I had been extensively researching EDS for a few months before Davy’s appointment, so I knew a lot about it when that day came. I knew that, although it’s classified as a rare disease, the truth is that it’s just rarely diagnosed. I knew that many people fight for answers for years only as I had done. I knew that most people have never heard of it and that many doctors barely understand what it is. I knew that the condition desperately needed more awareness.
Knowing that my son and I had it and that at least two of his three siblings did too (both were diagnosed with EDS later that year and the third is being tested for it next month), I knew that I needed to do something to raise awareness for it and help others get diagnosed too.
On April 11, 2016, I started Sunshine and Spoons, a blog that I could use to raise awareness for EDS and other special needs and chronic conditions. Within a few months, I was receiving emails and messages from people thanking me for talking about EDS as they were finally able to figure out that that’s what they had as well. Those notes made the hours I spent writing and working on my blog worth it. I knew precisely how validated and relieved those people felt.

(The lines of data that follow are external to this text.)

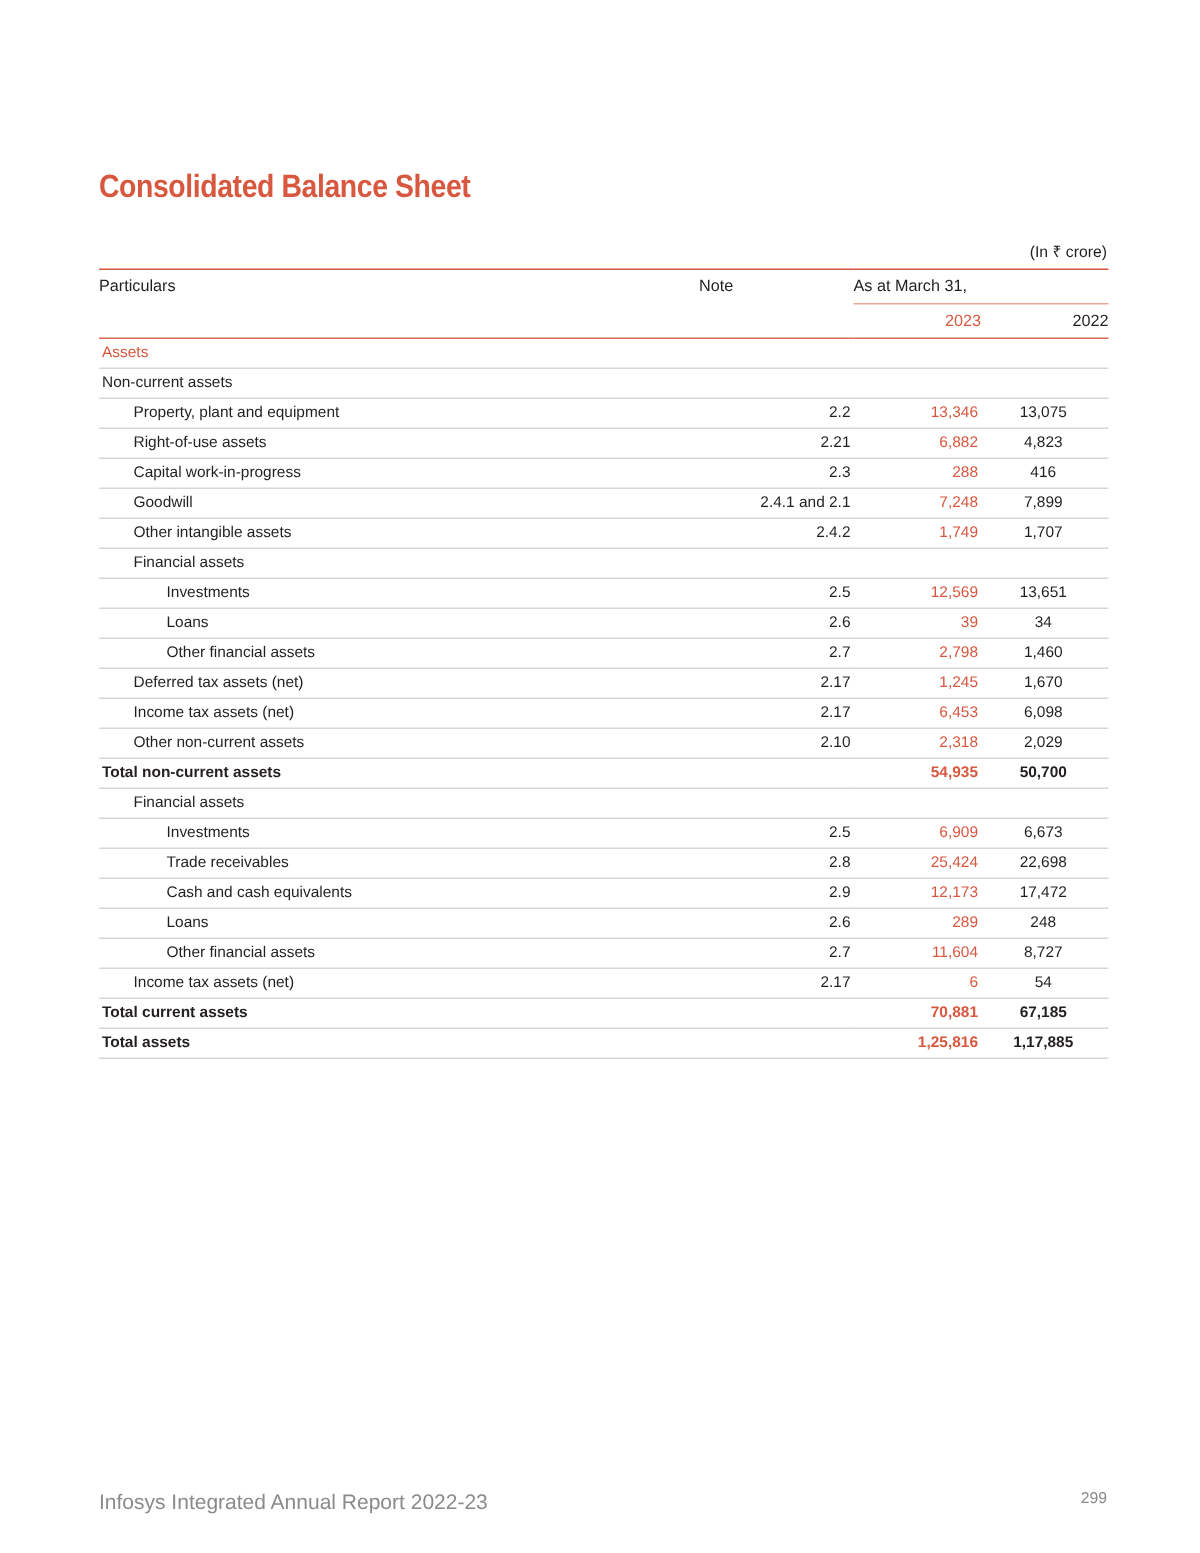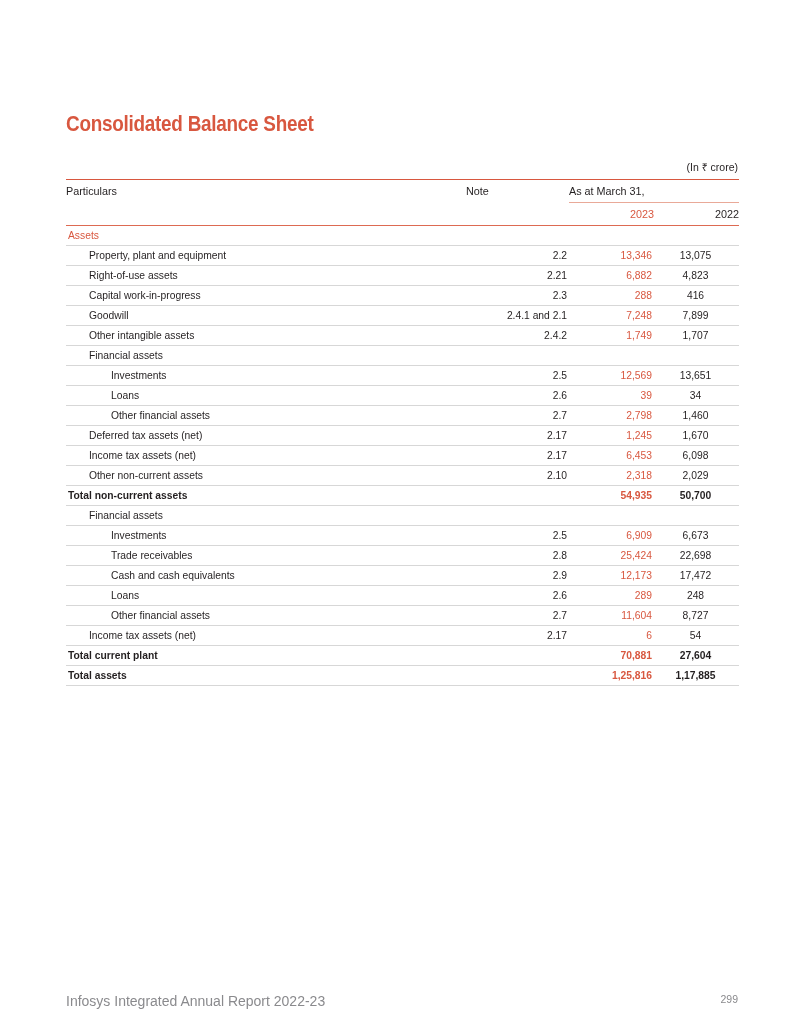--- a/index.html
+++ b/index.html
@@ -219,6 +219,12 @@
           <td class="v22"></td>
         </tr>
         <tr class="row">
+          <td class="part ind0 bold">Non-current assets</td>
+          <td class="note"></td>
+          <td class="v23"></td>
+          <td class="v22"></td>
+        </tr>
+        <tr class="row">
           <td class="part ind1">Property, plant and equipment</td>
           <td class="note">2.2</td>
           <td class="v23">13,346</td>

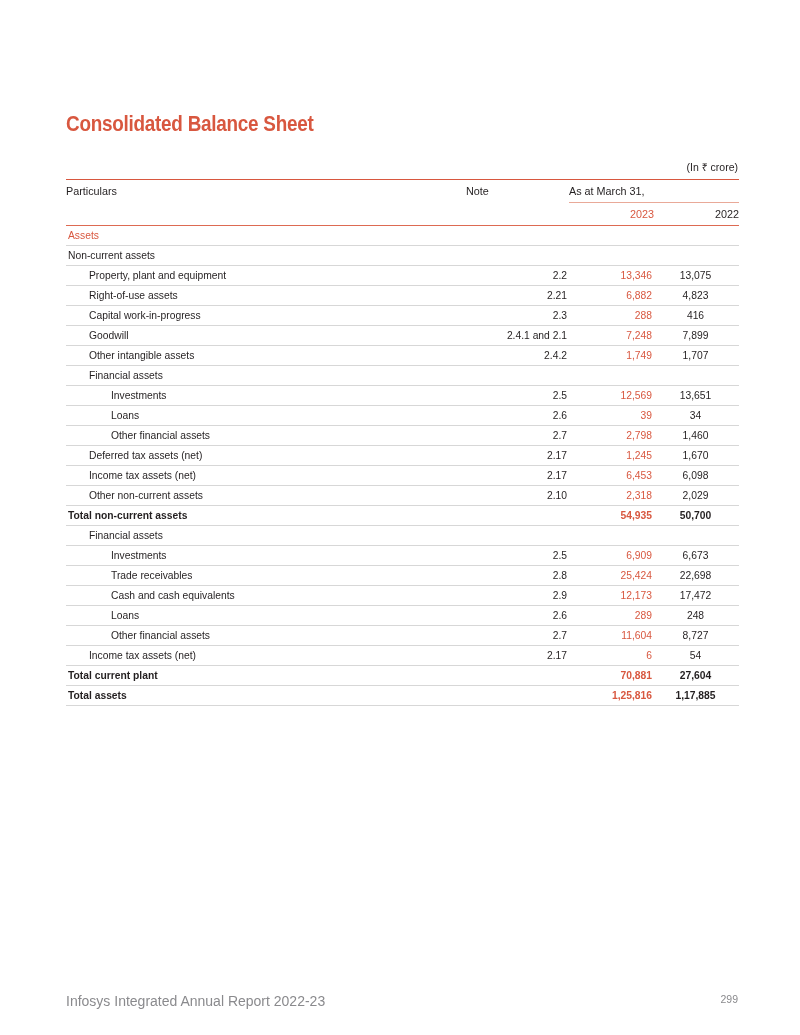--- a/index.html
+++ b/index.html
@@ -345,7 +345,7 @@
           <td class="v22">54</td>
         </tr>
         <tr class="row total">
-          <td class="part ind0 bold">Total current plant</td>
+          <td class="part ind0 bold">Total current assets</td>
           <td class="note"></td>
           <td class="v23">70,881</td>
           <td class="v22">27,604</td>

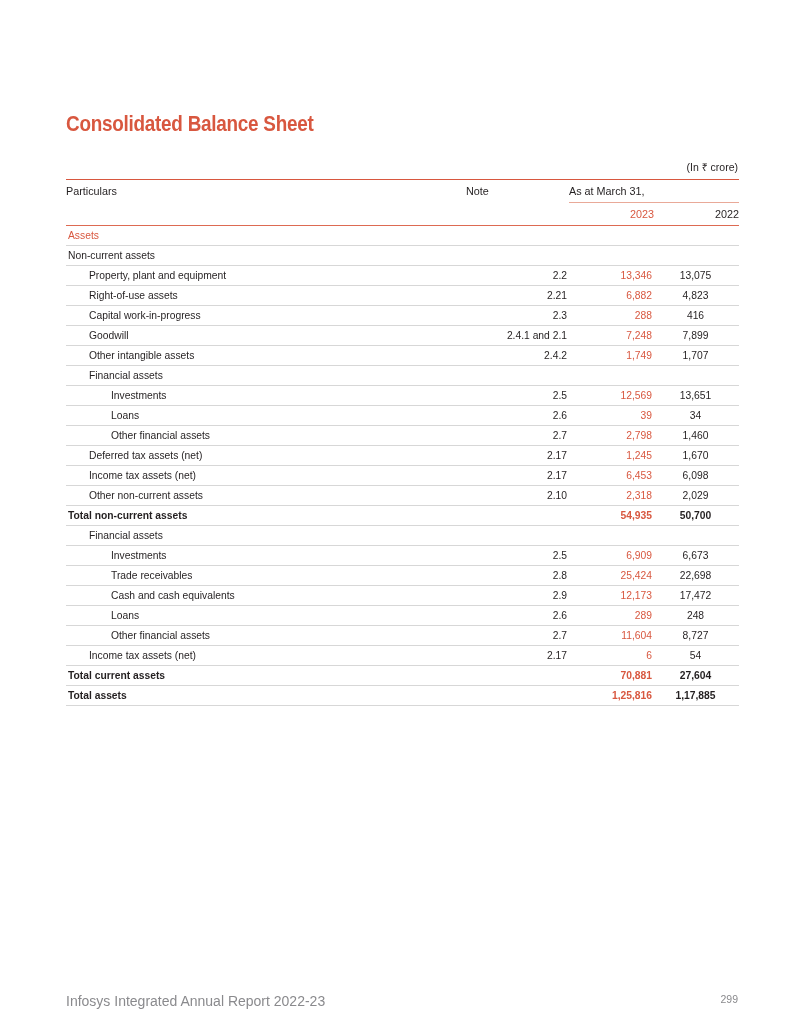--- a/index.html
+++ b/index.html
@@ -348,7 +348,7 @@
           <td class="part ind0 bold">Total current assets</td>
           <td class="note"></td>
           <td class="v23">70,881</td>
-          <td class="v22">27,604</td>
+          <td class="v22">67,185</td>
         </tr>
         <tr class="row total">
           <td class="part ind0 bold">Total assets</td>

Since 2010, I had been running an online children’s boutique selling handmade clothing, but with my health declining thanks to EDS plus the stress of caring for a child with complex medical needs, it just wasn’t feasible for me anymore. However, I loved running my own business, and I couldn’t imagine giving it up entirely. So in September 2016, I closed my boutique and opened the Sunshine and Spoons Shop. Instead of sewing children’s clothing, I design shirts for all ages and mugs now. Many of the designs I have in my shop help raise awareness for various special needs and chronic conditions. I have also found a way to give back by starting the Sunshine and Spoons Giving Back program. 10% of the proceeds from the shop are donated to a different non-profit organization each month.
Having EDS is not fun, at all. It’s painful and debilitating. It’s heartbreaking, especially since my kids have it too. But I’ve been able to turn it into something that helps others and has given meaning to my life.